O Tribunal de Contas do Distrito Federal (TCDF) determinou que o governo do DF (GDF), principalmente na área da Secretaria de Saúde (SES-DF), apresente explicações sobre o possível uso de áreas públicas da capital para restabelecer as condições econômico-financeiras do Banco de Brasília (BRB).
O TCDF solicita esclarecimentos sobre a legalidade das medidas e os impactos administrativos. A decisão foi tomada em sessão plenária realizada na quinta-feira (25), após análise de representação sobre o tema.
Entre os pontos questionados pelo tribunal estão a ausência de estudos técnicos, a falta de avaliação dos bens, o possível uso indevido de patrimônio e a inexistência de consulta pública.
Imóveis
Consta na relação de locais citados na decisão o lote G do Setor de Indústria e Abastecimento (SIA), com cerca de 99 mil metros quadrados. Na área, funcionam serviços como Farmácia Central, Oficina Ortopédica e o Serviço de Atendimento Móvel de Urgência (Samu).
Outros terrenos, também localizados no SIA, identificados pelas letras B, C, F, H e I, aparecem na relação analisada.
O documento inclui ainda uma área em Taguatinga, no Setor de Áreas Isoladas Norte (Sain), que já pertenceu à Polícia Militar do DF (PMDF). Além disso, consta um terreno de 716 hectares vinculado à Companhia Imobiliária de Brasília (Terracap), sem detalhamento de endereço, que está sob análise.
A análise teve origem em representação do Ministério Público de Contas do DF (MPC/TCDF), baseada em denúncia apresentada pelo Conselho de Saúde do DF (CSDF).

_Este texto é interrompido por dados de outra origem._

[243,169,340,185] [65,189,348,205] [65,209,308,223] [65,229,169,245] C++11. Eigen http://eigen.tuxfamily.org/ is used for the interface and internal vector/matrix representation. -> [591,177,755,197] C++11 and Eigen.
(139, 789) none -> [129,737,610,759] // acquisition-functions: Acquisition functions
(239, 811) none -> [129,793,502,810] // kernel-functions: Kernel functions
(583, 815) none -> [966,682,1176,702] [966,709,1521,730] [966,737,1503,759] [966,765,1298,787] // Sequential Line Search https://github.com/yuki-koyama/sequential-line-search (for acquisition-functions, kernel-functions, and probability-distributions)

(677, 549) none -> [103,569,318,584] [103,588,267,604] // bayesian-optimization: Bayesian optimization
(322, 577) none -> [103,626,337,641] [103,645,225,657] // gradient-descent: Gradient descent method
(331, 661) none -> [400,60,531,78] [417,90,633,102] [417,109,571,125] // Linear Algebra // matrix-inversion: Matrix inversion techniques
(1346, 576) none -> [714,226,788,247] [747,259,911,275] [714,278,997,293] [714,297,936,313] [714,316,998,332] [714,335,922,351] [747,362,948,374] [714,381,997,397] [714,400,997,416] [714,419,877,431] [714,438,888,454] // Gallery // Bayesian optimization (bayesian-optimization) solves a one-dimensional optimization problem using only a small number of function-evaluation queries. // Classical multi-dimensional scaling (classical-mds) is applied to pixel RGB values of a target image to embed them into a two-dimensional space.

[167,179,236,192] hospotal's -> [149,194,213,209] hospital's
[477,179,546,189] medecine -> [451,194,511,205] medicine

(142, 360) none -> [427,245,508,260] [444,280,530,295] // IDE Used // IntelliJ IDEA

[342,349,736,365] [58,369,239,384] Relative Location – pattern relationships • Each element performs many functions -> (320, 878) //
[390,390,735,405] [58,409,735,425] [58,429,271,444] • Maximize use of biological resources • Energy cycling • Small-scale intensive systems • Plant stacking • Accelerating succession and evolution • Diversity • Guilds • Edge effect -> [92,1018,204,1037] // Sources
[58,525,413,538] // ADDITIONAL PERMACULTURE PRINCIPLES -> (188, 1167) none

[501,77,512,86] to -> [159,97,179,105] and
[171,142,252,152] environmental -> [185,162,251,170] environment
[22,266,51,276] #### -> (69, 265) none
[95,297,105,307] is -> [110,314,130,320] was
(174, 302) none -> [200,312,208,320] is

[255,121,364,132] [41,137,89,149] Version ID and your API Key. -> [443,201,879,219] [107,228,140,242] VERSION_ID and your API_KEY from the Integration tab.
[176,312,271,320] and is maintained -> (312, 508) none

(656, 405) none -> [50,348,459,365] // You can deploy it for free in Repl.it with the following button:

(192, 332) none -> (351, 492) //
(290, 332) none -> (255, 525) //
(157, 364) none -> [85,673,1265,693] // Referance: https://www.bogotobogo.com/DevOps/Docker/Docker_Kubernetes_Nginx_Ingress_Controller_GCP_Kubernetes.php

O questionamento envolve possível autorização para uso de bens públicos em processo de desafetação de áreas. A legislação local exige realização de audiências públicas nesses casos.
Em outro processo, o Tribunal examina representação que trata do uso de imóveis para reforço patrimonial do banco.
A Corte decidiu acompanhar as medidas previstas na Lei Distrital nº 7.845/2026 e requisitar estudos técnicos aos órgãos responsáveis. O órgão de controle também destacou a necessidade de fiscalização preventiva diante de possíveis impactos fiscais e patrimoniais. O pedido de medida cautelar foi considerado prejudicado, pois o assunto já está em análise no Poder Judiciário.
Ainda de acordo com o comunicado do TCDF, as informações solicitadas devem subsidiar a avaliação sobre a regularidade das ações e eventuais efeitos sobre a gestão de bens públicos no Distrito Federal, incluindo possíveis reflexos administrativos.